# Need to make a 60 Degree angle



## mrotsliah (Aug 19, 2016)

I am planning on making a desktop nameplate for a friend (a thank you gift). I was thinking of making a 60 angle between two 1x4 pieces. Methinks that there would be some complicated angled dovetail cuts. Does anybody know of a guide for such an angle? Is there some easier way to make the 60 angle? I don't want to just glue the flat surfaces of wood together; I want something stronger. 

I am new to wood working. I bought a 1/2" chisel, a bevel, and a protractor. I am good with math.

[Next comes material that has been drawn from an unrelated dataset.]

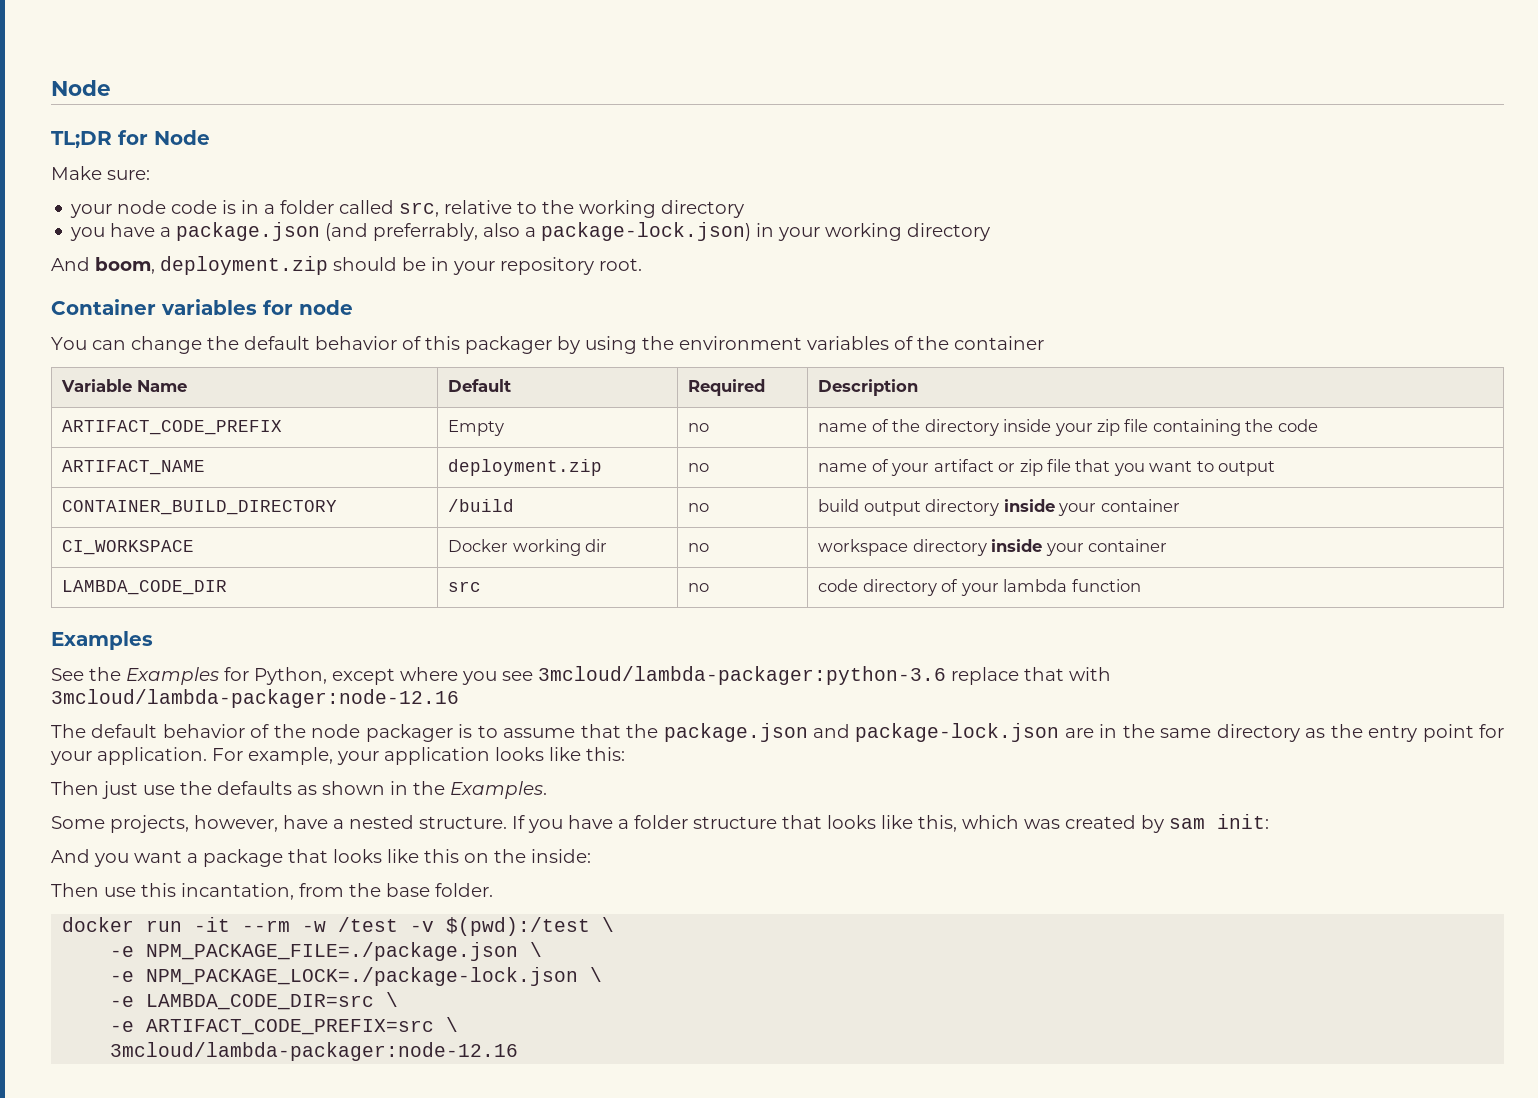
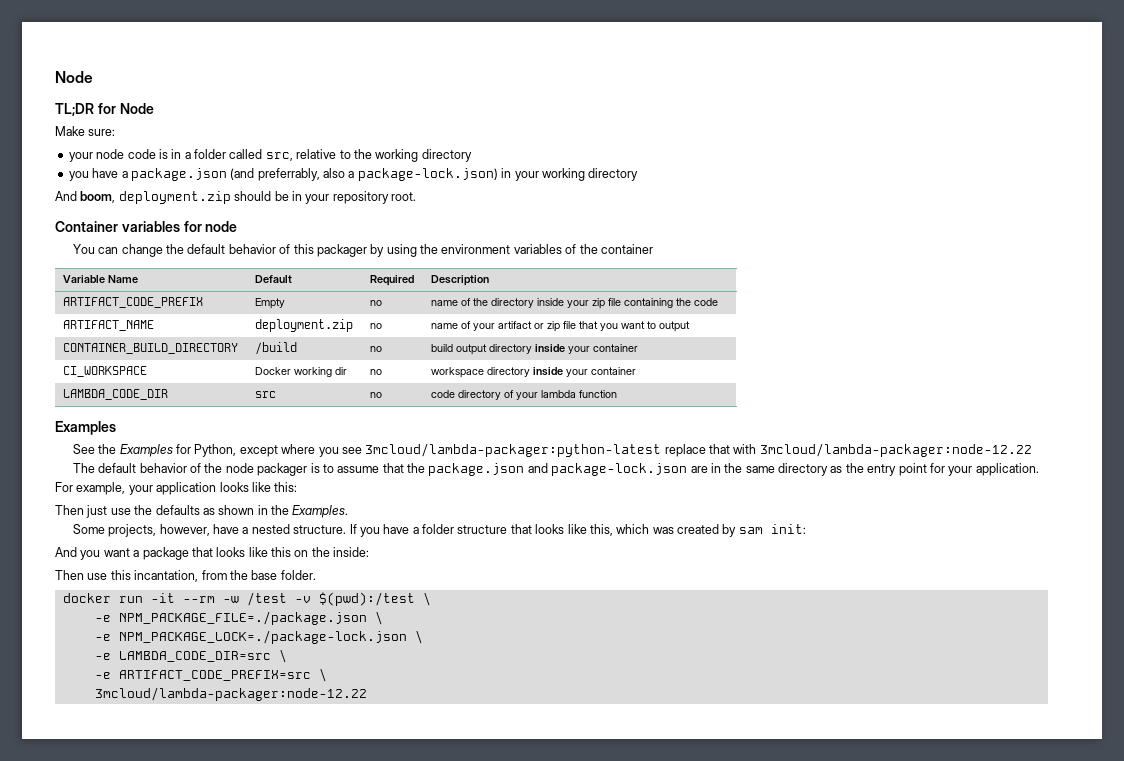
- See the Examples for Python, except where you see 3mcloud/lambda-packager:python-3.6 replace that with 3mcloud/lambda-packager:node-12.16
+ See the Examples for Python, except where you see 3mcloud/lambda-packager:python-latest replace that with 3mcloud/lambda-packager:node-12.22
  -e ARTIFACT_CODE_PREFIX=src \
- 3mcloud/lambda-packager:node-12.16
+ 3mcloud/lambda-packager:node-12.22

Thank you for any suggestions.


----------



## mdntrdr (Dec 22, 2009)

Bevel them 30* and look into dovetail splines.


----------



## woodnthings (Jan 24, 2009)

*dovetails on a 60 degree bevel are tough*

You would have to hand cut them all. And the layout and marking would be tough. These are some methods for strengthening miters and bevels:


----------



## shoot summ (Feb 21, 2014)

mrotsliah said:


> I am planning on making a desktop nameplate for a friend (a thank you gift). I was thinking of making a 60 angle between two 1x4 pieces. Methinks that there would be some complicated angled dovetail cuts. Does anybody know of a guide for such an angle? Is there some easier way to make the 60 angle? I don't want to just glue the flat surfaces of wood together; I want something stronger.
> 
> I am new to wood working. I bought a 1/2" chisel, a bevel, and a protractor. I am good with math.
> 
> Thank you for any suggestions.


Used to make name plates all the time, glue and some finish nails shot into them. Glue would have worked, the nails helped hold it together so I could do the next one. Nothing there will ever get stressed enough to cause the glue joint to split.


----------